> Task directions
Skip the pictures. Give all the data again exactly.

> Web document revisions

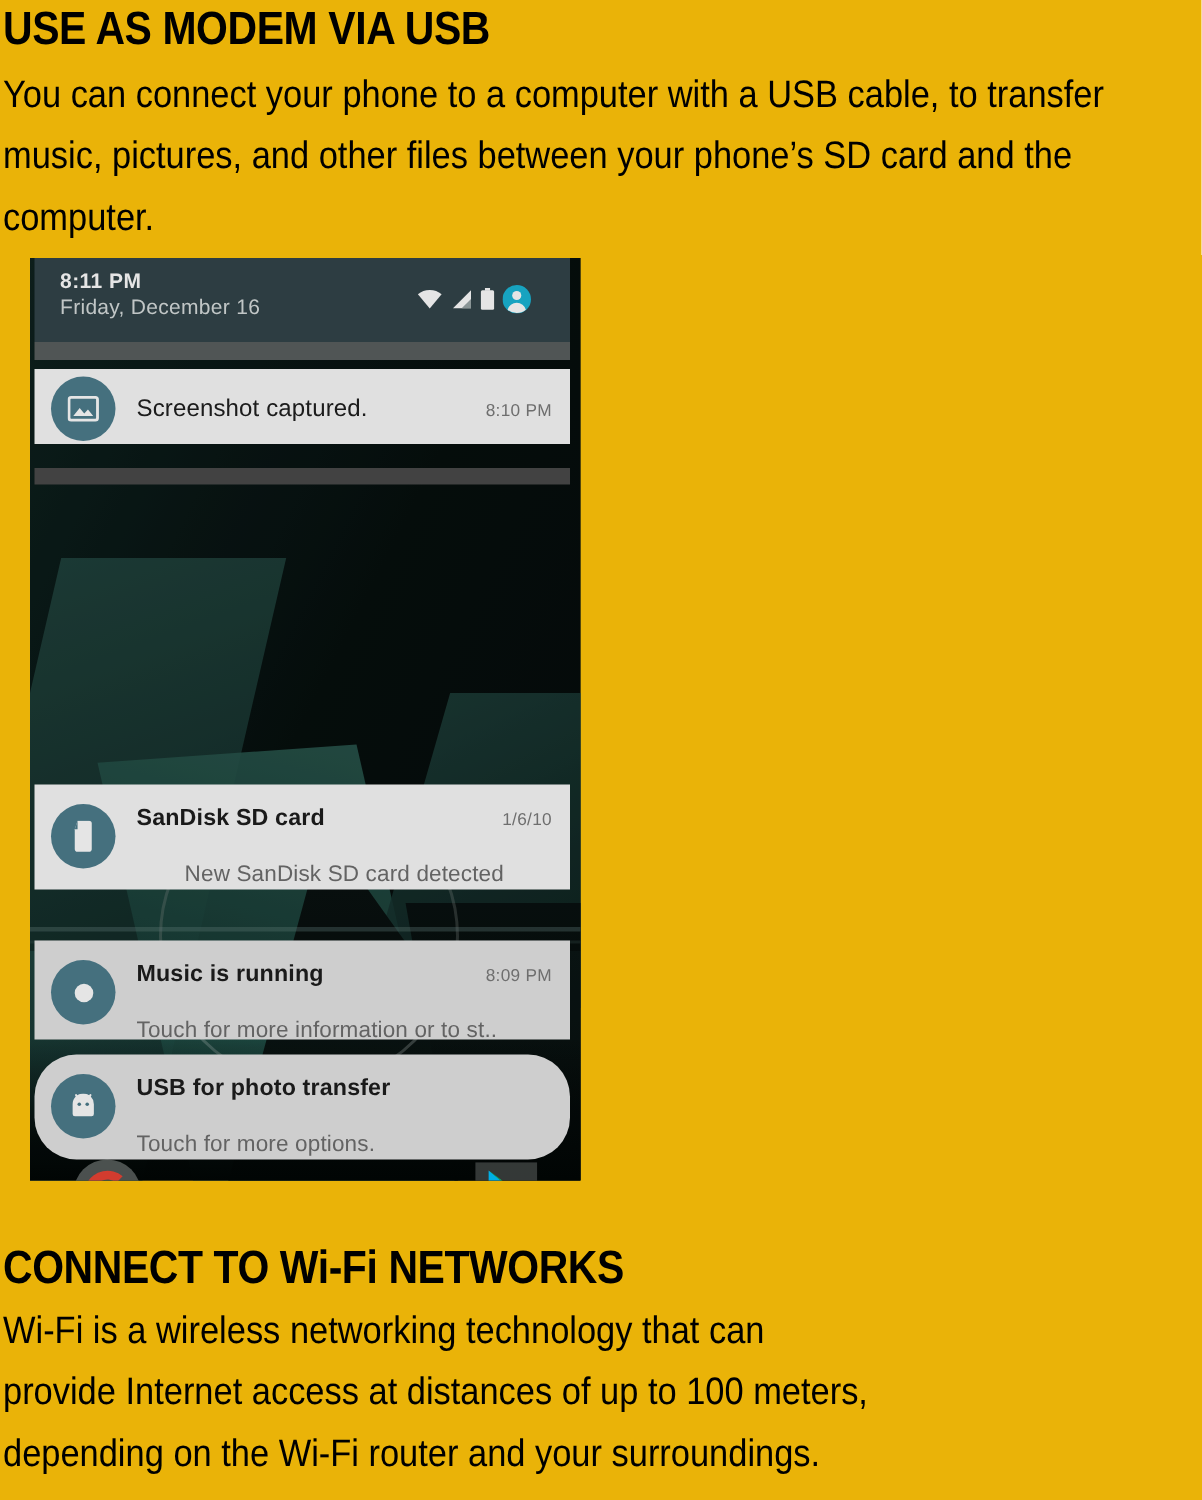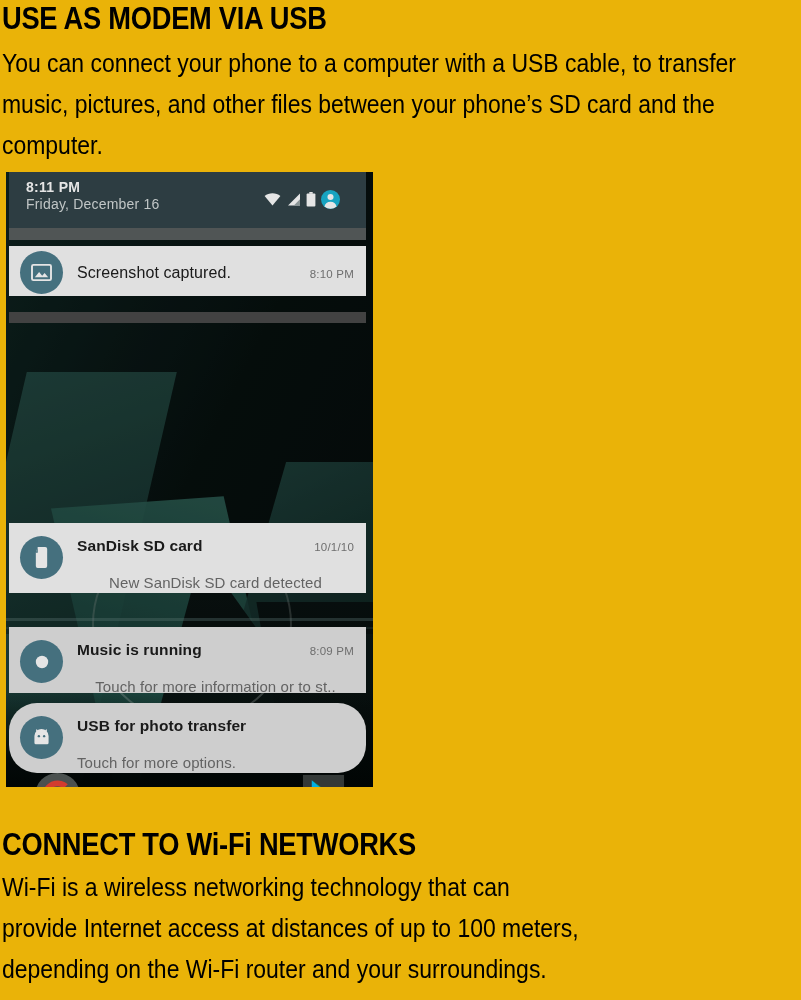--- a/index.html
+++ b/index.html
@@ -53,7 +53,7 @@
   
   .shot {
     position: absolute;
-    left: 6px;
+    left: 20px;
     top: 172px;
     width: 367px;
     height: 615px;

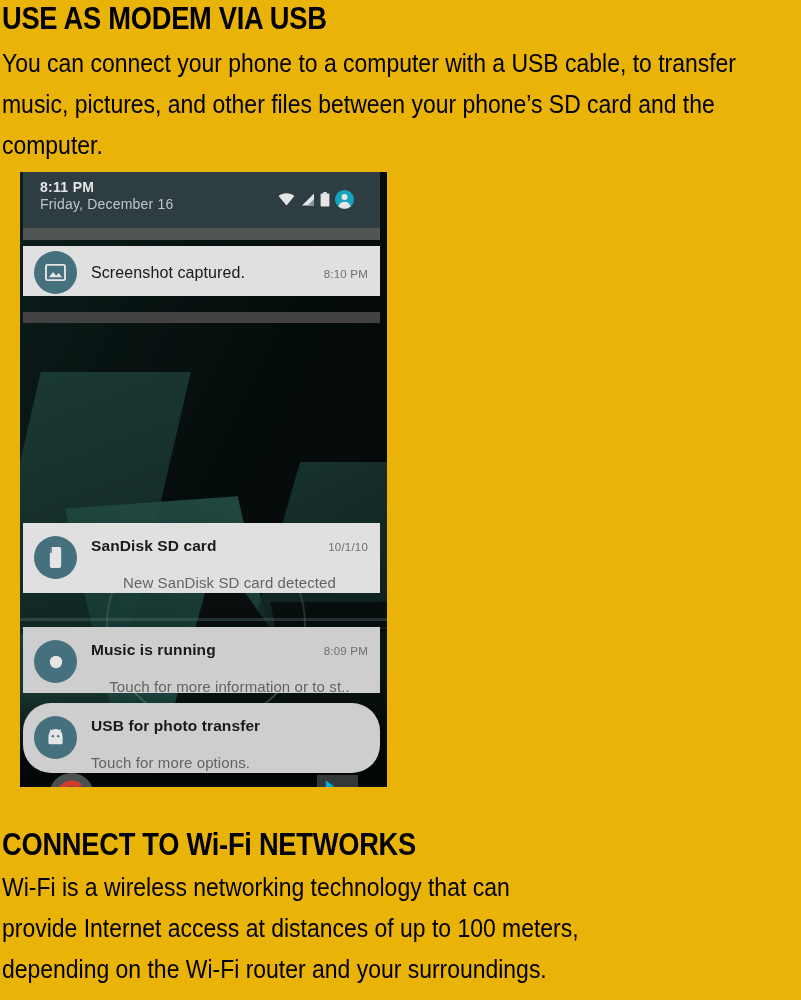--- a/index.html
+++ b/index.html
@@ -335,7 +335,7 @@
       <div class="notif-body">
         <div class="notif-toprow">
           <span class="notif-title">SanDisk SD card</span>
-          <span class="notif-time">10/1/10</span>
+          <span class="notif-time">1/6/10</span>
         </div>
         <div class="notif-sub">New SanDisk SD card detected</div>
       </div>

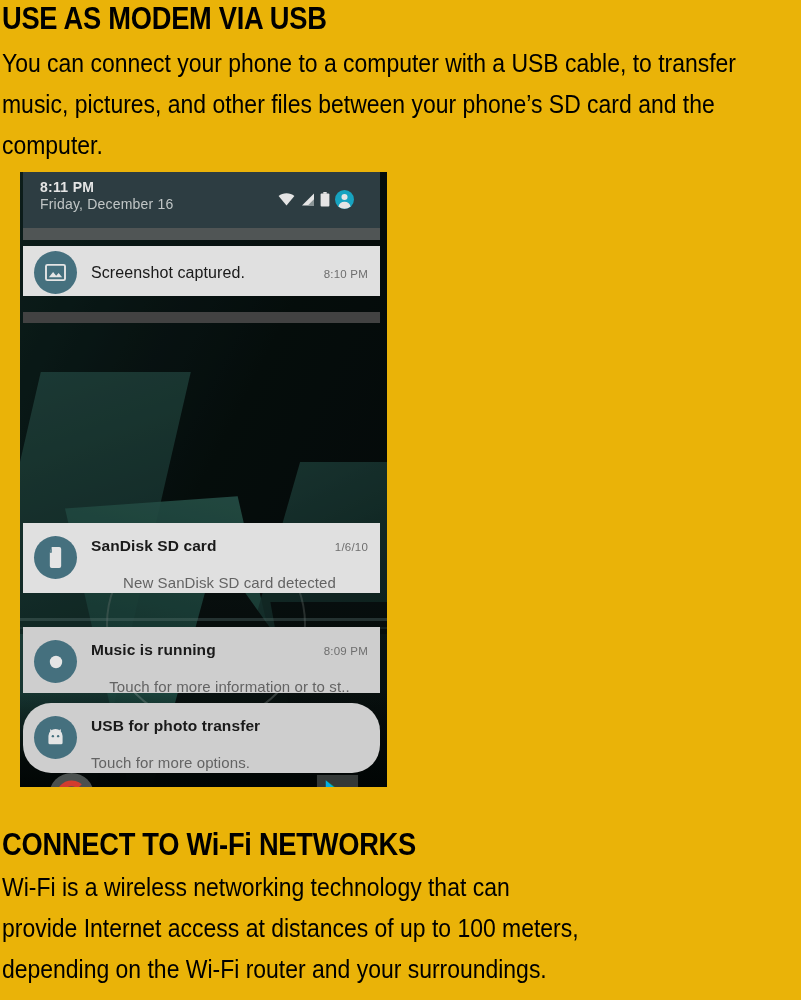--- a/index.html
+++ b/index.html
@@ -230,7 +230,7 @@
   #notif-screenshot { top: 74px; height: 50px; align-items: center; }
   #sep-1           { top: 140px; }
   #notif-sdcard    { top: 351px; height: 70px; text-align: center; }
-  #notif-music     { top: 455px; height: 66px; text-align: center; }
+  #notif-music     { top: 455px; height: 66px; }
   #notif-usb       { top: 531px; height: 70px; border-radius: 28px; }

> Answer to this task
--- a/index.html
+++ b/index.html
@@ -53,7 +53,7 @@
   
   .shot {
     position: absolute;
-    left: 6px;
+    left: 20px;
     top: 172px;
     width: 367px;
     height: 615px;

--- a/index.html
+++ b/index.html
@@ -335,7 +335,7 @@
       <div class="notif-body">
         <div class="notif-toprow">
           <span class="notif-title">SanDisk SD card</span>
-          <span class="notif-time">10/1/10</span>
+          <span class="notif-time">1/6/10</span>
         </div>
         <div class="notif-sub">New SanDisk SD card detected</div>
       </div>

--- a/index.html
+++ b/index.html
@@ -230,7 +230,7 @@
   #notif-screenshot { top: 74px; height: 50px; align-items: center; }
   #sep-1           { top: 140px; }
   #notif-sdcard    { top: 351px; height: 70px; text-align: center; }
-  #notif-music     { top: 455px; height: 66px; text-align: center; }
+  #notif-music     { top: 455px; height: 66px; }
   #notif-usb       { top: 531px; height: 70px; border-radius: 28px; }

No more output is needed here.